Normally people aren’t faced with this decision in an obvious way. Nor do we often care what a visitor chooses to do, whether it’s following their way or following others ideas. However, we are forced to consider this when we work in groups. In group situations you might know that others’ ideas are better than yours, yet not feel comfortable following those ideas because they are not your style. We often get more satisfaction by doing things our own way.
In European countries, children are typically taught that they should make their own opinion known. In contrast, children in Asian countries usually learn that they should adapt to the opinions of others and behave differently depending on the environment they are in. There is a big discrepancy between these two continents. While there is a lot of variety among individual people, generally speaking, European cultures have a high respect for respect independence while Asian countries enhance safety so they except to change their lifestyle depend on the situation.

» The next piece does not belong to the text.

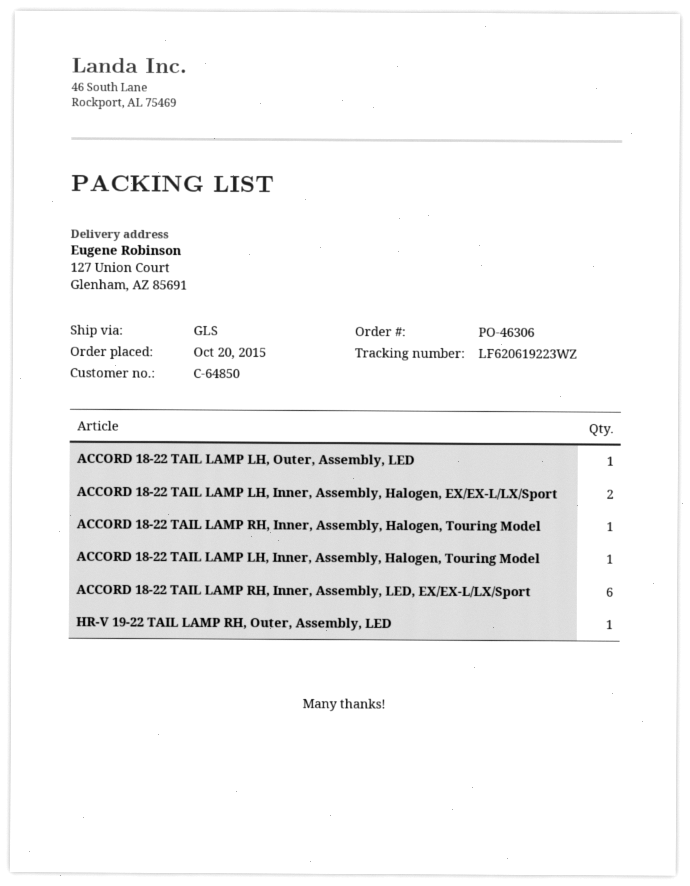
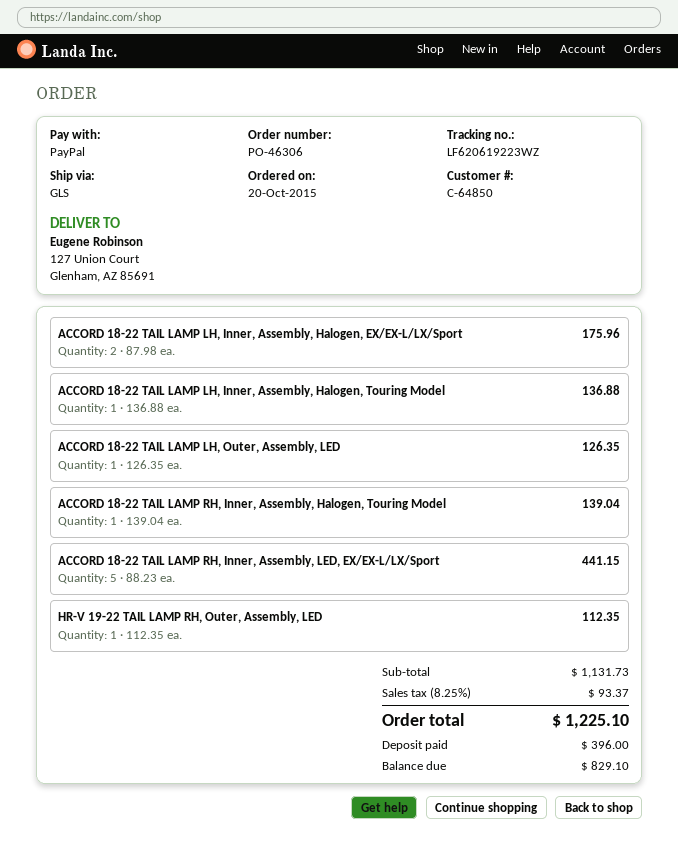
ACCORD 18-22 TAIL LAMP RH, Inner, Assembly, LED, EX/EX-L/LX/Sport: 6 -> 5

The question is, is one of these tendencies any better than the other?
One thing that never changes is our basic values and preferences. To illustrate, I conducted a survey with my school’s other international students. We come from different countries and we’re all are on our way to becoming principally Canadian someday. I have ten Mexican friends, five Chinese friends, two Japanese friends, and a French friend.
I received diverse answers when I asked them the question: “What kind of work in class do you like?” In general, my Mexican friends work quickly, so they prefer to work individually. My Chinese friends like to work in a big group and my Japanese friends just want to work with a partner. My French friend is decisive and likes working by himself. Even though we are receiving the same education from a Canadian school, we are still have own way to do everything. We do not change our work habits because we know what we’re good at and what makes us comfortable when we work.

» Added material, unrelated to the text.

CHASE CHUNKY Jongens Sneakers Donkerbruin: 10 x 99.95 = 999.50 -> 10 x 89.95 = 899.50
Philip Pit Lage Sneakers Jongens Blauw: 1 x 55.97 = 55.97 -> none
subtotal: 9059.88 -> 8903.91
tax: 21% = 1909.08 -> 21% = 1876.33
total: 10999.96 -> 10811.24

In another instance, my aunt has been in Canada for over thirty years. She is almost completely Canadian, she speaks English very well and she is open-minded. Moreover, she follows CBC radio everyday and she likes to watch Hockey more than anyone else I know. However, anyone who has the opportunity to talk with her knows that she still keeps Vietnam’s style and culture relevant in her everyday life. Even though she can speak English, she usually speaks Vietnamese at home, that’s how she teaches her children their culture and language. Furthermore, she hasn’t missed a Lunar new year for thirty years. From that evidence, I truly believe that our basic values will not change.

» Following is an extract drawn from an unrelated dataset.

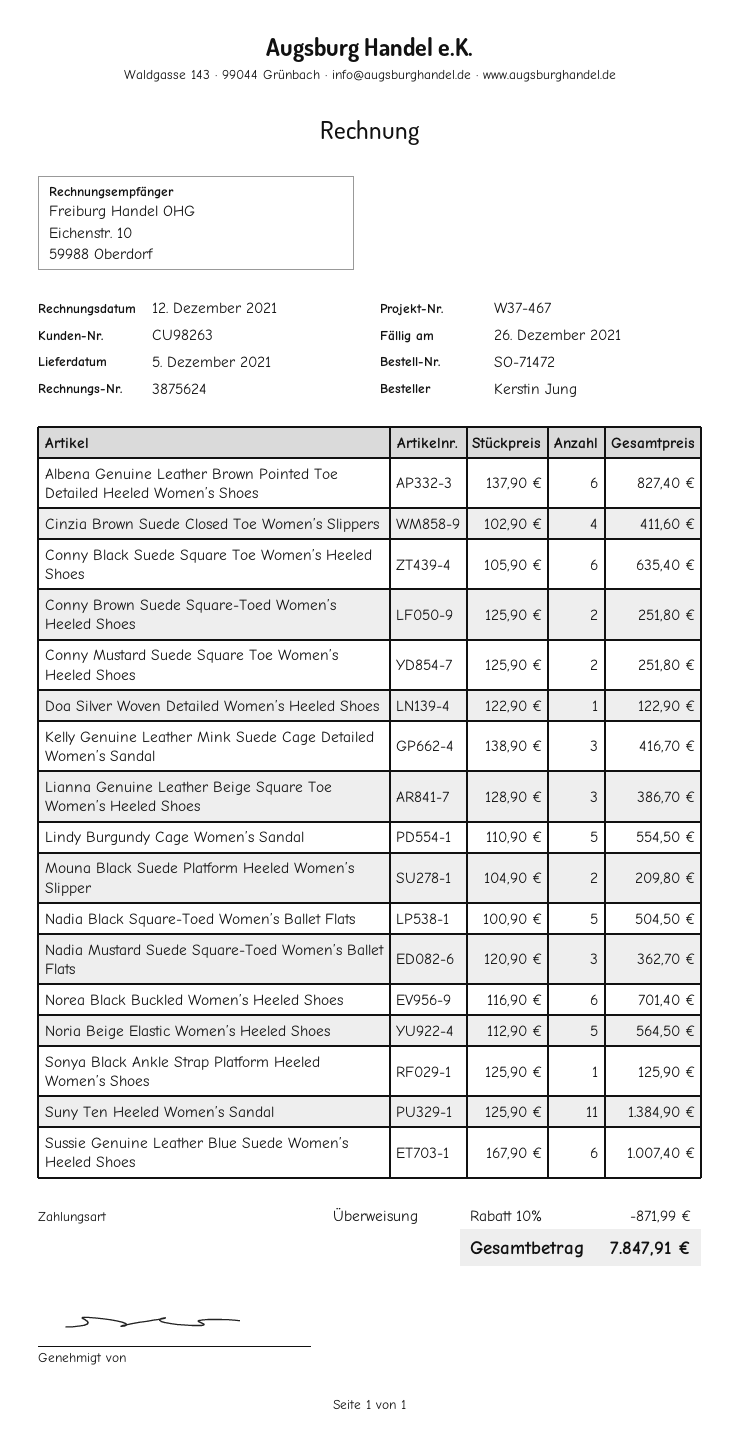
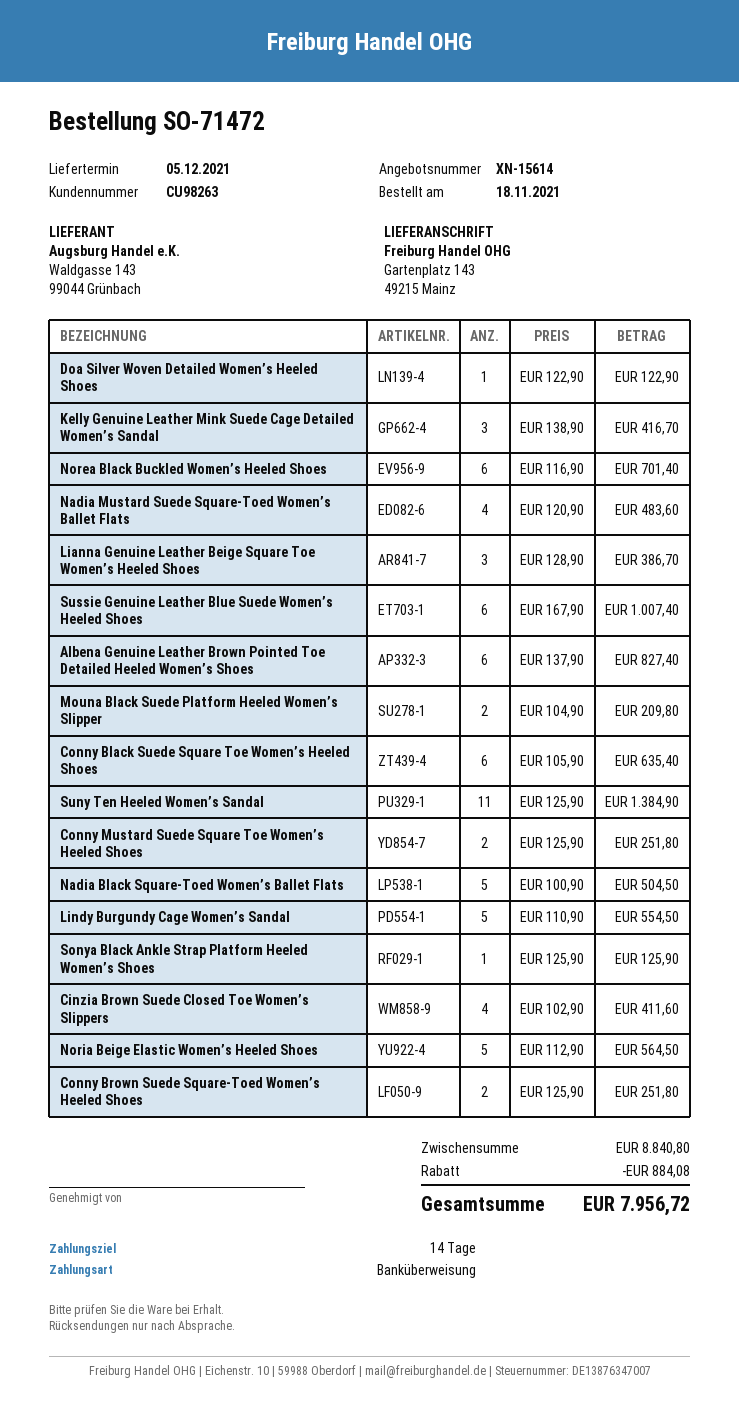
Nadia Mustard Suede Square-Toed Women’s Ballet Flats: 3 x 120.90 = 362.70 -> 4 x 120.90 = 483.60
discount: 871.99 -> 884.08
total: 7847.91 -> 7956.72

On the other hand, our improvement is based on change. If you want to better yourself every single day, you need to learn how to accept and recognize your weaknesses. This comes up personally for me–it is never easy to accept your downfalls. Although it’s was hard, I had to do it. That is why people change themselves when they come to a new country. I used to really like the way I spoke, I was confident in my ideas and didn’t care much about what others thought. I always found ways to protect my opinion without acknowledging the good points others had. However, when I came to Canada, I recognized that sometimes there are better ideas than mine. Canadians still have their own thoughts, but they listen to me anyway. Consequently, I changed. I try to understand others ideas and I agree to follow their views when I recognize their merit. In many classes, we discuss various problems. I’m pleased to do that but whenever we have different ideas, I find it difficult to handle. In contrast, my Canadian classmates handle differences of opinion very well because they are open minded so I think I should learn from them. Thus, I suppose that being flexible is a good way to improve yourself and integrate into society.
So, should you always be yourself or change to adapt to a new environment? It seems to me that we should always be ourselves in the sense of keeping our basic values, and still, at the same time, keep an open mind to others ideas, remaining flexible and willing to change.